Upscale grocers find the Capital Region ripe for the picking.
Two natural food markets plan to build new stores here in 2010, after years of strong sales of organic and natural foods.
Honest Weight Food Co-op of Albany is replacing its current digs with a larger facility, while North Carolina-based The Fresh Market chain is building what will be its first store in New York state, in Latham.
While the specialty foods sold at both stores are usually pricier than mainstream alternatives, consumers kept buying them last year even as they cut back on other purchases.
“I think part of it was more people were eating and cooking at home,” said Cindee Lolik, operations and administrative coordinator of Honest Weight Food Co-op. “I don’t think restaurants fared quite as well.”
Honest Weight reported 17 percent sales growth in 2009 — to $12.6 million total. It expects a 10 percent increase in sales this year.
The co-op saw the biggest surges in meat and bulk food sales, Lolik said.
“We only carry grass-fed, locally raised meat,” she said. Despite the higher cost, consumers are concerned about problems in the meat industry — Honest Weight’s meat sales increase every time there’s a meat recall at supermarkets.
“I think people really want to know that the retailer has visited the farms, knows where the meat is coming from, that it’s local, that it hasn’t gone through a food-processing facility,” she said.
The cooperative expects to break ground this spring at 100 Watervliet Ave. on a new store about twice the size of its longtime home at 484 Central Ave.
While the Central Avenue store has 8,500 square feet of retail space, the new store will cover 18,000 square feet. It will cost between $5 million and $6.5 million to build.
It will offer a full deli and bakery, juice and coffee bar and community room. Customers will be able to gain easier access in a bigger parking area, and the cooperative plans to make the structure as environmentally friendly as it can afford.
Completion is targeted for the spring of 2011.
“We were going to start last spring, but due to the economic climate it became more difficult to put together the loan packages that we needed,” Lolik said.
Honest Weight aims to borrow about $2 million from company shareholders and the rest of the money from banks.
The co-op couldn’t wait until the new store was built to complete a 3,000-square-foot expansion last year, taking out a wall and converting a former warehouse into retail space.
“It was becoming so uncomfortable for customers to shop in the store and for staff to work in the store,” Lolik said.
first new york store
Not too far away, in Colonie, an upscale natural food chain is forging ahead with plans to open its first store in New York state this fall.
The Fresh Market, based in Greensboro, N.C., has 92 stores in 18 states and is expanding its reach into the Northeast, said spokeswoman Drewry Sackett.
The 23,000-square-foot store will anchor the newly named Fresh Market Commons at the site of the former Shaker Loudon Plaza, at the corner of routes 9 and 155.

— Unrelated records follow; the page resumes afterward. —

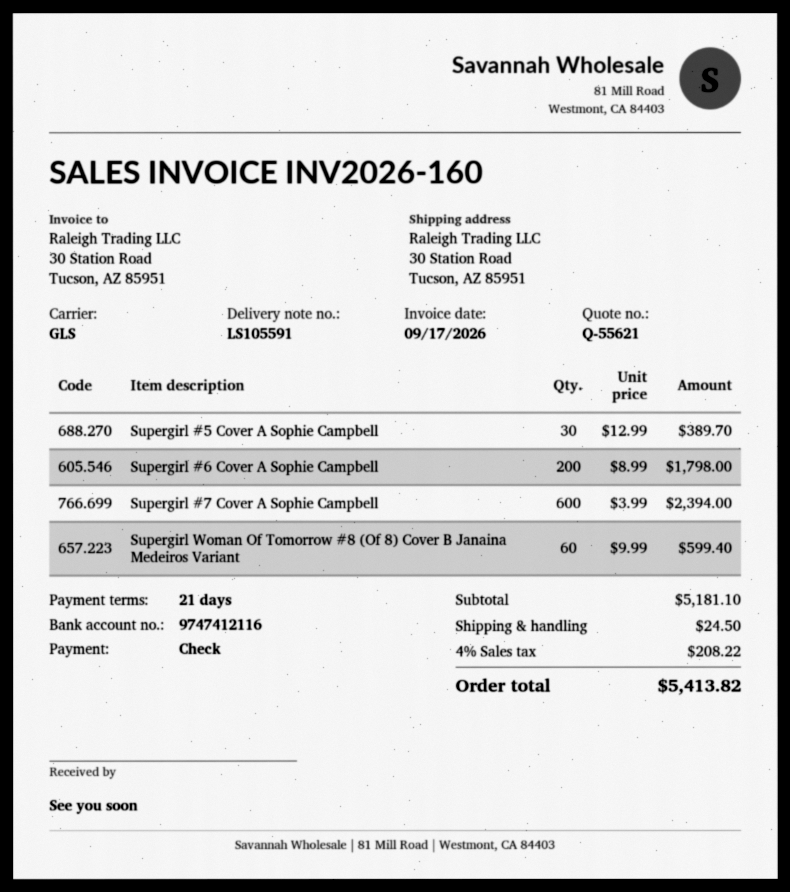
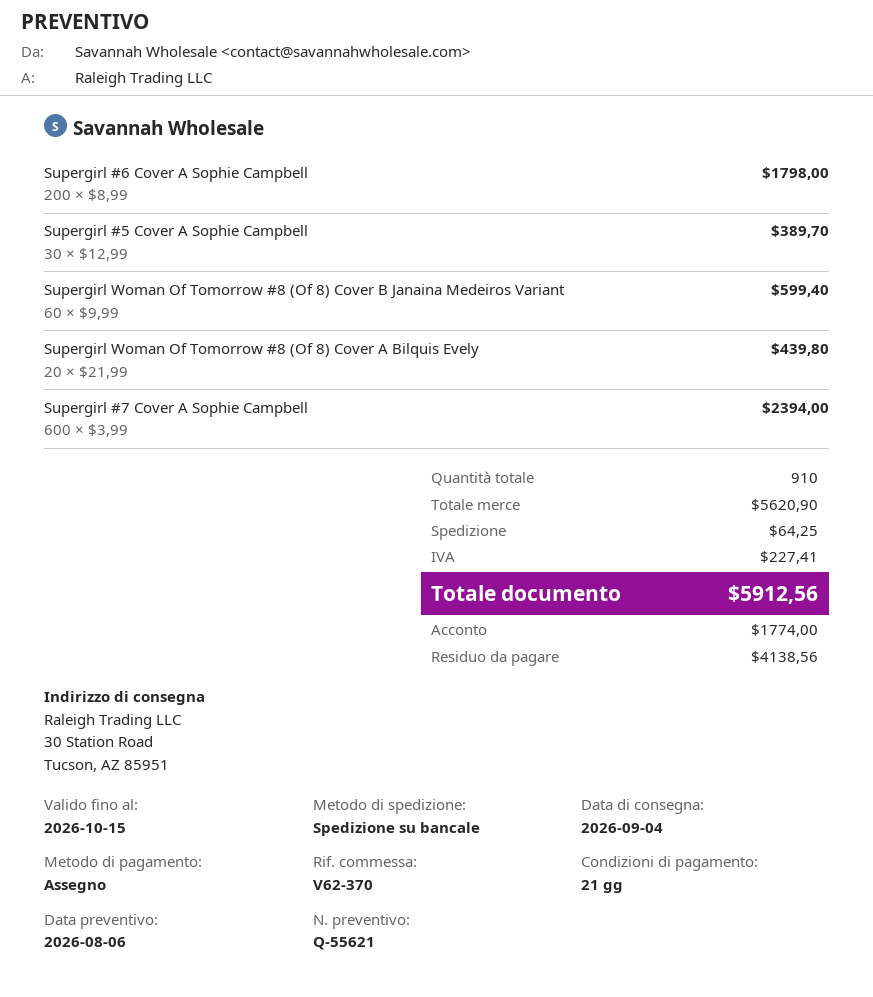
shipping method: GLS -> pallet freight
Supergirl Woman Of Tomorrow #8 (Of 8) Cover A Bilquis Evely: none -> 20 x 21.99 = 439.80
subtotal: 5181.10 -> 5620.90
shipping: 24.50 -> 64.25
tax: 208.22 -> 227.41
total: 5413.82 -> 5912.56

“Locating a store in the Albany area is a natural part of our expansion into the Northeast,” Sackett said in an e-mail.
“Our research found that it is an area with a significant population that enjoys good food and entertaining and is currently underserved by the specialty grocery segment.”
Benderson Development Co. of Buffalo is developing the property, reducing the size of the 129,700-square-foot shopping center by about 25 percent.
The Fresh Market opened stores last fall in Westport, Conn., and Normal, Ill. It will open stores in Louisville, Ky.; Annapolis, Md.; and Hingham, Mass., in the next few months, Sackett said.
Honest Weight isn’t worried about the new competition.
“We think that there is enough business for all of us,” Lolik said. “Competition will definitely make us better.”
Organic and natural foods are strong sellers in mainstream grocery chains as well, said a spokesman for Hannaford Supermarkets.
“The motivations for why people look to an organic and natural product, they’re pretty powerful. They’re thinking about the health of their family,” said Michael Norton, spokesman for the Scarborough, Maine-based grocer.
“The perception sometimes is that the price is higher, but there are more private brand options that are very good value,” Norton said.
He said Hannaford’s natural brand, Nature’s Place, has consistently done well in sales.
Hannaford and Price Chopper have constructed special sections for organic food and natural products in many of their Capital Region stores, but a trend in recent years has been to integrate those products with the rest of the store because some shoppers find that more convenient, Norton said.
“Increasingly, you’ll see more of those foods move throughout the store,” he said. “You’re not finding those products exclusively in the organic and natural section of the store.”